En cuanto a la educación, Cárdenas impulsó la reforma al artículo 3º constitucional desde el inicio de su mandato, para determinar que la educación fuera socialista y ajena a cualquier doctrina religiosa, alejada de todo fanatismo. La Constitución mexicana fue la primera de toda Latinoamérica en recoger principios socialistas para la educación. El socialismo, doctrina que cercena los derechos humanos y libertades del pueblo, fue promovido por Cárdenas y afortunadamente corregido en lo que hace a la educación posteriormente. Imagine usted, querido lector, a los maestros obligados a enseñar a los niños los principios de Lenin, Marx, la revolución rusa, la lucha de clases, la dictadura del proletariado y otras lindezas.

 

 

En lo que respecta al programa ejidal, Cárdenas destrozó el país para congraciarse con los campesinos y acallar las protestas y reclamos históricos justos del campo mexicano.
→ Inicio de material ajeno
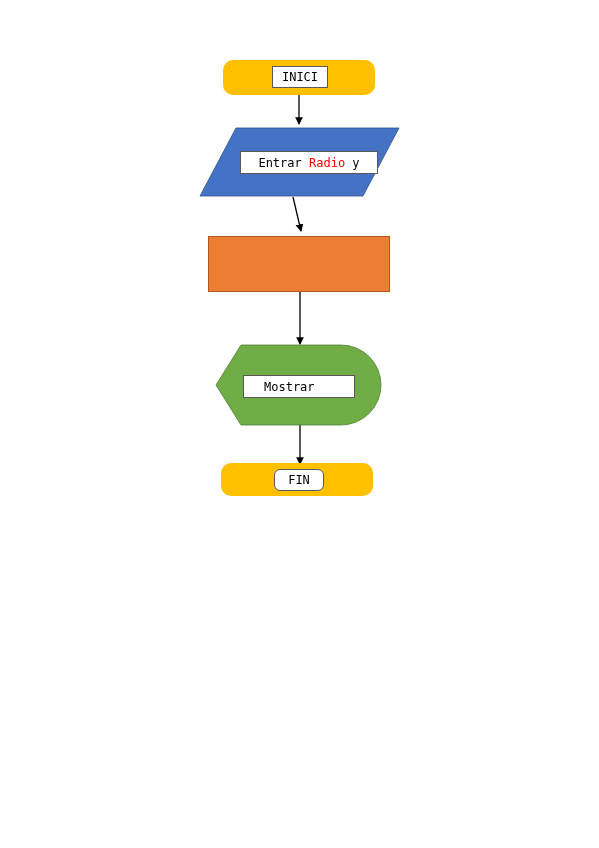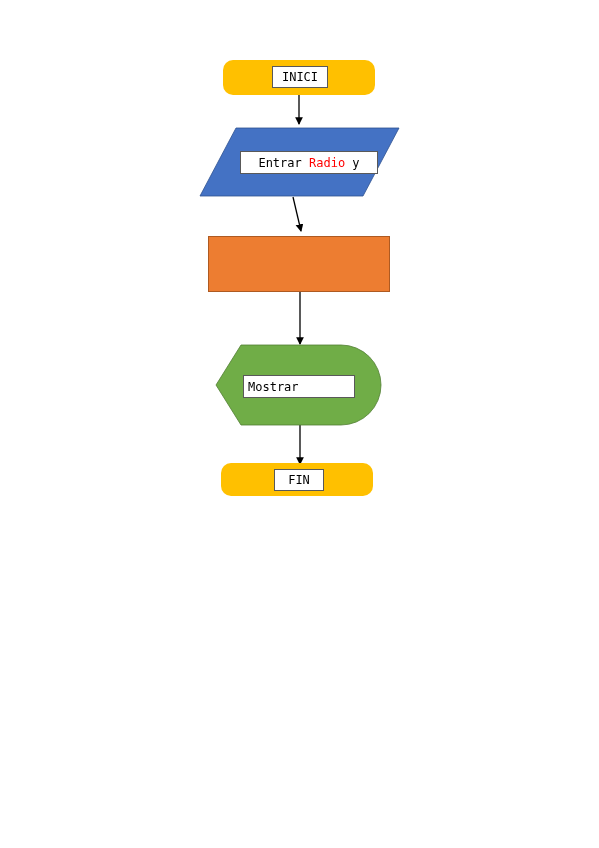"Mostrar" .labelbox.left { padding-left: 4px -> 20px }
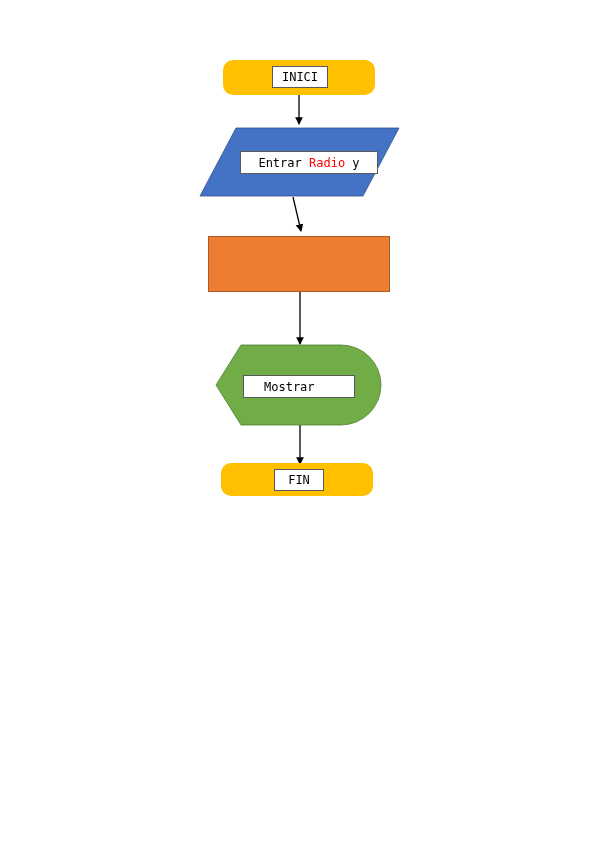"FIN" div.labelbox { border-radius: none -> 6px }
En un intento –según Cárdenas- de organizar el trabajo en el campo, dividió al país en 18 millones de hectáreas, dando propiedad común a los campesinos en los ejidos con una supuesta capacitación técnica y apoyo financiero que nunca se reflejaron en tierras productivas. El ejido, al ser de todos, nadie lo procuraba y se violentaba un derecho humano fundamental: la propiedad privada. Otro fracaso más del cardenismo que, como se trataba de una intención “loable”, fue aplaudida por propios y extraños no obstante la contra reforma agraria emprendida por su sucesor Ávila Camacho.

 

 

Y finalmente, la expropiación petrolera, ese acto histórico del Estado mexicano que está lleno de mitos. Uno de los mitos precisamente es el de la imposibilidad absoluta de la inversión privada en el ramo petrolero, mito que acaba de ser destruido a raíz de la propuesta de Peña Nieto que demostró que hasta el mismo Cárdenas tenía esa visión. Otro mito: lo que se expropió en 1938 fue la industria petrolera, no el petróleo. En otras palabras, fue la maquinaria e instalaciones lo que se expropió y no el insumo que se extrae, pues desde 1917 –e incluso antes mediante leyes secundarias- la propiedad del suelo y subsuelo correspondía a la nación. El último mito: los mexicanos pagaron la deuda petrolera: es de risa ver en el clásico video oficial a la gente formada entregando sus pertenencias al gobierno, que seguramente desfalcó a los mexicanos que actuaron de buena fe.

 

 

Con estos antecedentes, Peña Nieto intenta legitimar su propuesta de reforma energética basado en el discurso cardenista. Sin embargo, ni la izquierda compró ese argumento. El gobierno federal creyó que con la imagen de Cárdenas se ganaría la voluntad y los votos de López Obrador y sus secuaces, pero le salió mal el cálculo. Se les olvidó que están frente a auténticos talibanes de la política que dicen no a todo. En lo que respecta al PAN, como partido consideramos que la propuesta de Peña Nieto se queda corta, es tímida y poco arriesgada para ir en búsqueda de un México sólido en el futuro. El PAN apuesta por las concesiones, para garantizar a los particulares la rentabilidad de su inversión sin perder nunca la rectoría del Estado en la materia. El petróleo es nuestro y no se privatizará, pero sin inversiones por vía de concesión sería impensable contar con mejores tecnologías para extraer más crudo, como lo hacen decenas de países en el mundo. La reforma planteada por Peña Nieto pretende quedar bien con todos, pero no termina quedando bien con ninguno.